2. Twitter4Canvas. I made a breakthrough with the Twitter4Canvas, figuring out how to share not just a Twitter widget but an entire configured page. I was thinking that it really would be great if all the faculty in the Ed School were promoting @OklaEd chat with all their students, and offering a fully ready-to-go Canvas Page might be the way to do that, so here’s what I came up with: Twitter Widget Ready-to-Use: @OklaEd. I need to document the steps this weekend, because the real goal is not for me to build these pages, but for other people to build and share pages this way. I’m really starting to see this Twitter project as a serious form of distributed content; now I just need to find some people at my school willing to experiment on it with me. I will shamelessly start contacting people by email over the coming weeks to see who’s interested! The selling point is that we are going all-Canvas next Fall, so now is really the time to develop plans like this, test them, and then be ready to promote them heavily with the full Fall roll-out. Fingers crossed.

3. Feedback and Growth Mindset. I watched a CanvasLIVE video that really got me excited about developing more of my growth mindset and feedback materials, especially using distributed approaches like javascript widgets. Here is the video and my thoughts: CanvasLIVE with Janie Ruddy: Feedback!

4. Brainstorms. I also brainstormed all the topics I would eventually like to share through the CanvasLIVE program: Brainstorming. This is going to keep me busy for months, ha ha. But that’s good. When I shared this with my supervisor in the College of Arts & Sciences (I don’t have an academic department; instead, I am employed by the Dean’s Office to teach Gen. Ed. courses online), she was really supportive and enthusiastic, so that made me feel good too. She’s known me since I first started teaching online, and so she can appreciate what an opportunity Canvas has given me: I’ve always wanted to share more of my work with others, but I know most faculty are not going to want to have their own websites and blogs; they want to work in the LMS. Now, with Canvas, I can share my work in ways that integrate with the LMS, making it truly useful to other faculty at my school. I’ve been using widgets and such for over 10 years and now, finally, I have ways to “show and tell” … and I’m just as excited as a little kid in kindergarten on “show and tell” day!

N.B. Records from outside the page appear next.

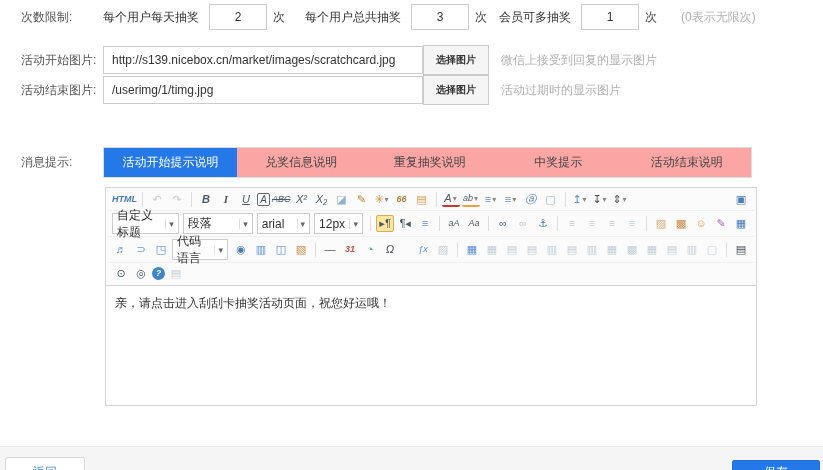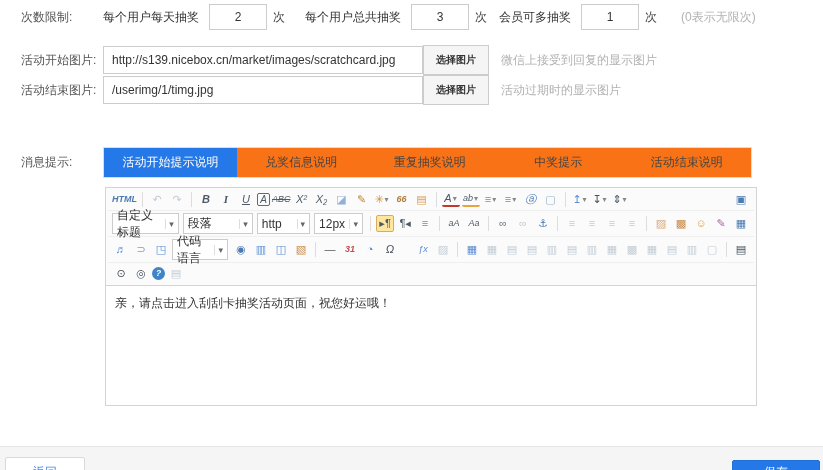--- a/index.html
+++ b/index.html
@@ -15,7 +15,7 @@
   .pickbtn { margin-left:0; height:30px; padding:0 12px; background:#f5f5f5; border:1px solid #ccc; color:#333; font-weight:bold; font-size:10px; display:inline-flex; align-items:center; cursor:pointer; }
   .member { height:28px; padding:0 17px; background:#fff; border:1px solid #ddd; margin-left:-1px; display:inline-flex; align-items:center; color:#444; cursor:pointer; }
   .member:first-child { margin-left:0; }
-  .tabs { width:649px; height:31px; border:1px solid #ddd; display:flex; background:#f97316;justify-content:space-between; }
+  .tabs { width:649px; height:31px; border:1px solid #ddd; display:flex; background:#fca5a5;justify-content:space-between; }
   .tab { flex:1; text-align:center; line-height:29px; color:#444; cursor:pointer; white-space:nowrap; overflow:hidden; }
   .tab.active { flex:0 0 133px; background:var(--accent); color:#fff; }
   

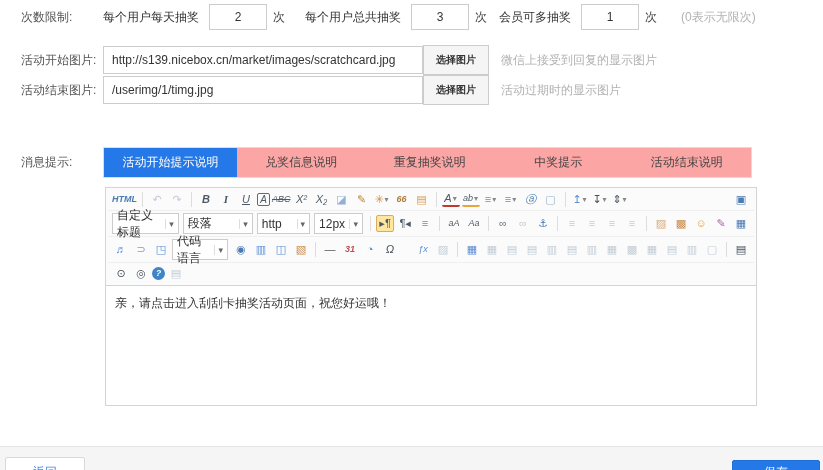--- a/index.html
+++ b/index.html
@@ -134,7 +134,7 @@
           <span class="sel-caret">▾</span>
         </span>
         <span class="ue-select" style="width:68px;">
-          <span>http</span>
+          <span>arial</span>
           <span class="sel-caret">▾</span>
         </span>
         <span class="ue-select" style="width:62px;">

5. Twitter. I really enjoy Twitter as a way to collect and share content with my classes, but this week Twitter AS THERAPY was amazing. From #DressLikeAWoman to #ActualLivingScientist to #ShePersisted, I was so glad and even proud to be a user of Twitter this week, and I look forward to more Twitter consciousness-raising hashtags in the future. Two things I really value: humor AND social justice. We are going to need lots of both in the months to come.

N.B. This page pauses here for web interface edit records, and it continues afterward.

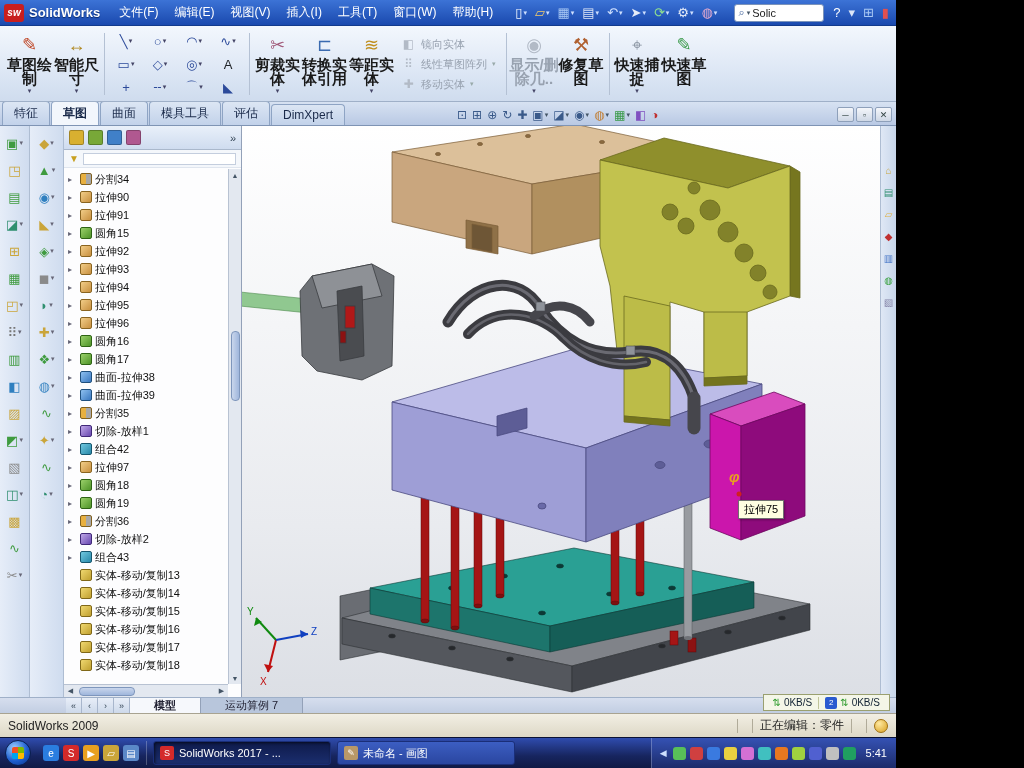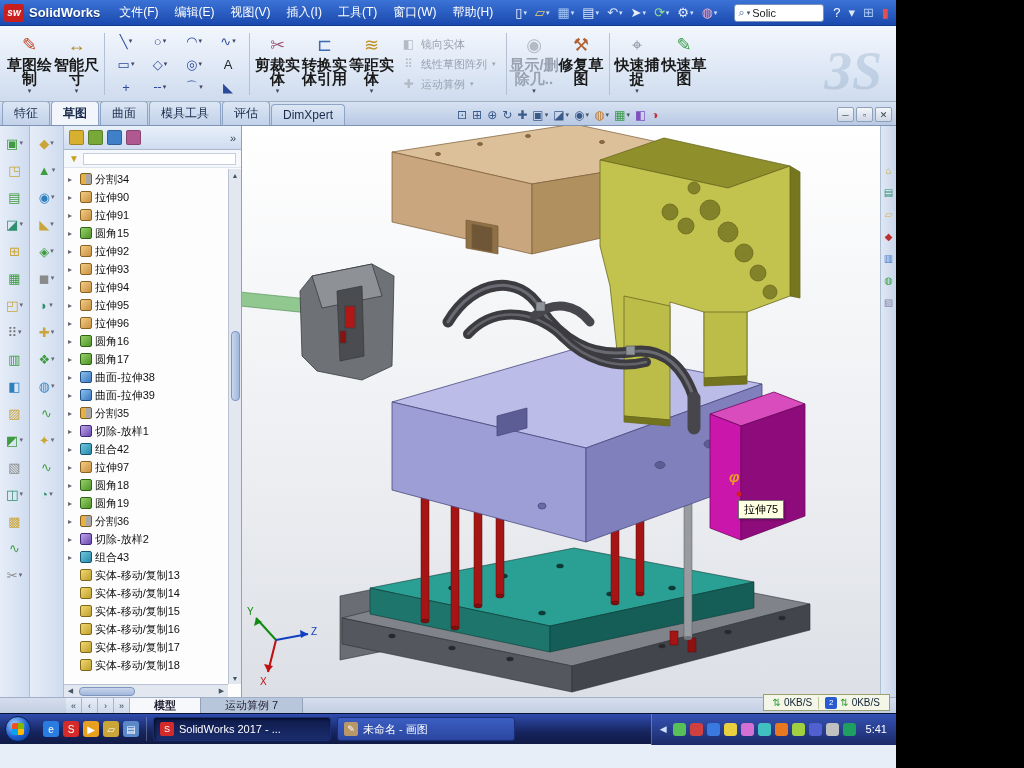--- a/index.html
+++ b/index.html
@@ -289,7 +289,7 @@
         </div>
         <div class="srow disabled">
           <span class="sicon glyph">✚</span>
-          <span>运动算例</span>
+          <span>移动实体</span>
           <span class="dd">▾</span>
         </div>
     </div>

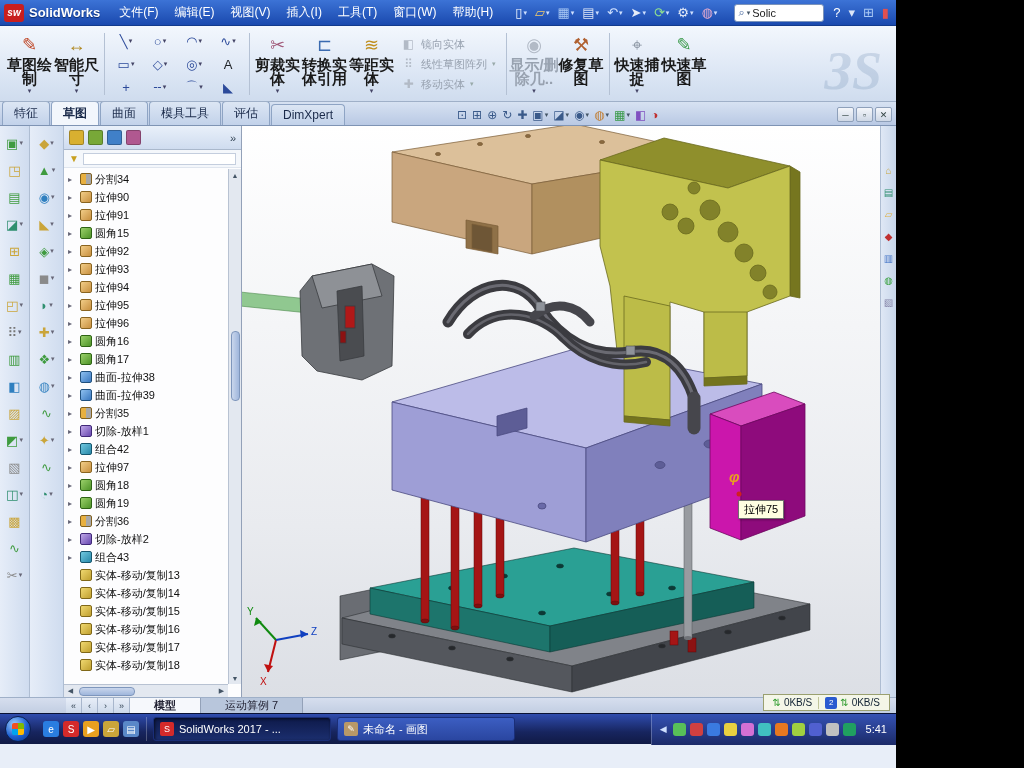--- a/index.html
+++ b/index.html
@@ -319,7 +319,6 @@
         <span class="blabel">图</span>
 
       </div>
-    <div class="watermark">ЗS</div>
   </div>
 
   <div class="tabstrip">

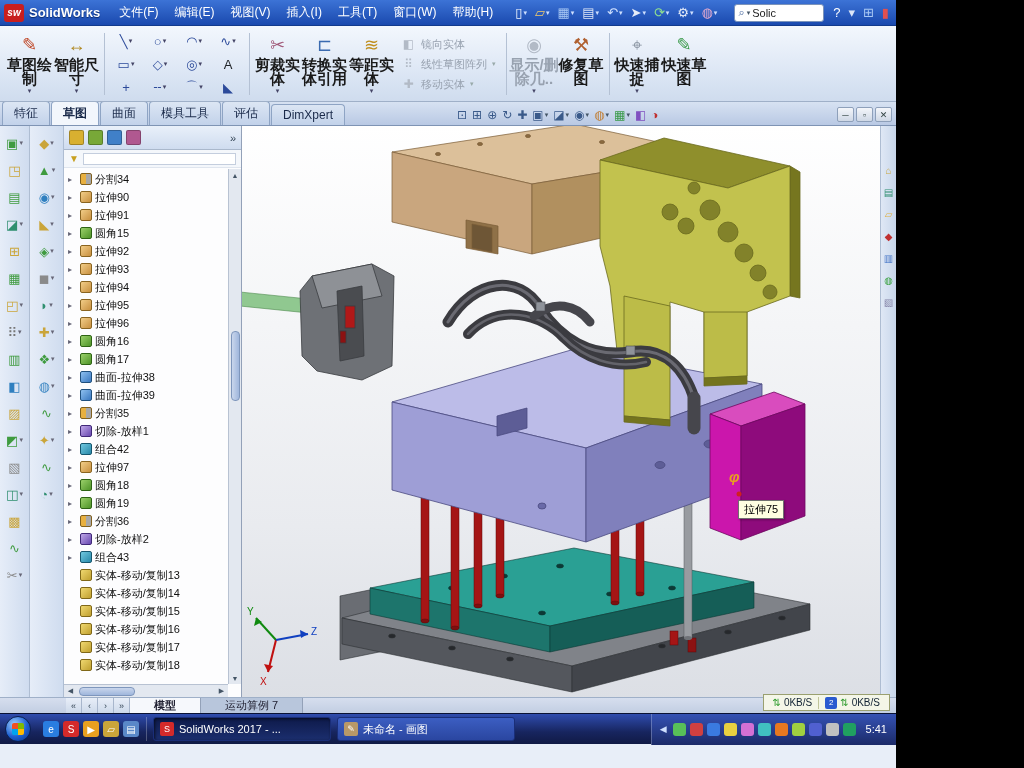--- a/index.html
+++ b/index.html
@@ -843,6 +843,17 @@
       </div>
   </div>
 
+  <div class="statusbar">
+    <span>SolidWorks 2009</span>
+    <div style="margin-left:auto;display:flex;align-items:center;">
+      <span class="sep"></span>
+      <span class="sep"></span>
+      <span>正在编辑：零件</span>
+      <span class="sep"></span>
+      <span class="sep"></span>
+      <span class="coin"></span>
+    </div>
+  </div>
 
   <div class="netmon">
     <div class="netcell">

Finally, I also got around to watching For the Love of Spock (free at Netflix!). I cannot hope to find words for how much this film moved me; Spock was my best friend when I was growing up in the 1970s — we moved around a lot, and as a result I had attended 9 different schools by the time I graduated from high school in 1986; I was the “weird new kid” over and over, a friendless and freaky geek. Friendless, that is, except for Spock and my other imaginary Star Trek friends. So, even if you are not a Trekkie, this is a really lovely film…and if you are a Trekkie, it’s a must-watch. But get out your handkerchiefs, especially for the Burning Man scene at the end (you’ve been warned!).